I have to say that Jan did very good work here.
This is something that touches so many lives. You write about it fearlessly.
rated with love
This is a topic that truly scares me. My Grandmother died with Alzheimers and I realize it's an inherited disease. My Dad is starting to go down hill mentally, but I am not sure of the cause. Is it Alzheimers or is it because of his heavy drinking coupled with all the prescription drugs he takes? I don't know, but it scares me. We all depend on our mental capacity and abilities to function and to enjoy life. True, if we lose our minds completely, we won't be aware of it, but the rest of our loved ones will!
We're going through Alzheimer's with my father-in-law (who is not so old) and it is so very sad. Thanks for writing about this topic, both in this post and in Turning. As people live longer, it will only become a bigger health care crisis. Take care, Ande, and keep writing - both for yourself and for others!
Jennifer, I am so sorry. The more comments I get the more I realize that we are not waiting for an epidemic...it is here. Thank you for being part of this discussion.
I too, have some anxiety about that. But I learned from my grandmother that one's loving nature--to the extent one has it-- can survive the gradual onslaught.
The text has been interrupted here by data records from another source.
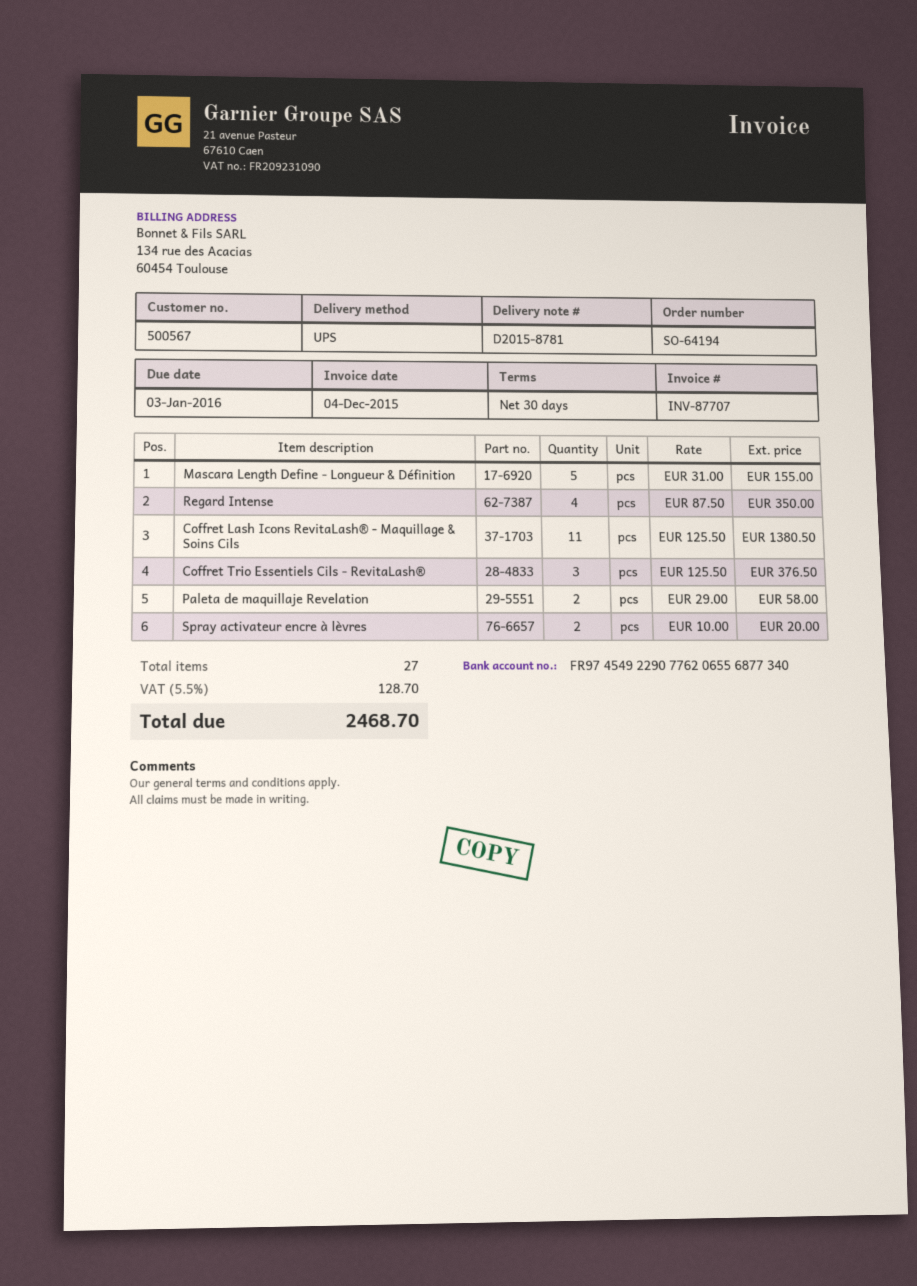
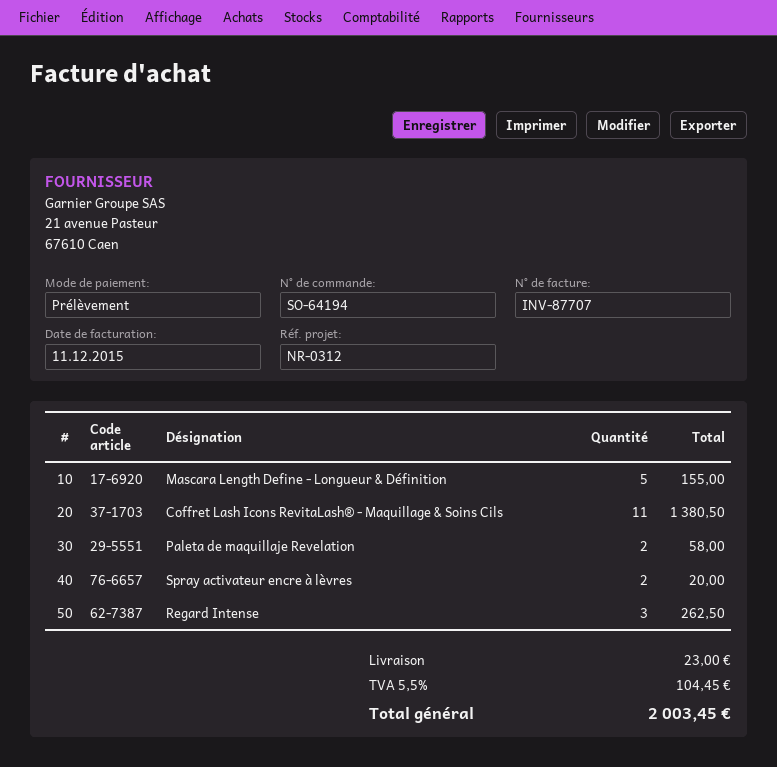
invoice date: 2015-12-04 -> 2015-12-11
Regard Intense: 4 for 350.00 -> 3 for 262.50
Coffret Trio Essentiels Cils - RevitaLash®: 3 for 376.50 -> none
shipping: none -> 23.00
tax: 5.5% = 128.70 -> 5.5% = 104.45
total: 2468.70 -> 2003.45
Patrick, I think you make a very good point. However, I have seen even the most quiet and loving "turn" when their ability to edit is lost.
Let us all hope we are not a victim and that we can maintain our mental facilities as long as possible. As always, thank you for joining the conversation.
I think a lot of us are running from this topic, hoping against hope that it won't catch up with us. My mother was always crazy. In my family, we all knew she did crazy things - starting as early as my memories of her. But it was just last September when she was evaluated for an assisted living community that I heard someone outside the family say that she could not make decisions. That was a moment without the benefit of air to breathe.

Keep talking - I will keep listening and reading.
Thanks nilesite...I think that I will leave this alone for a bit and just answer comments. I hope that you will escape "it"....as do I.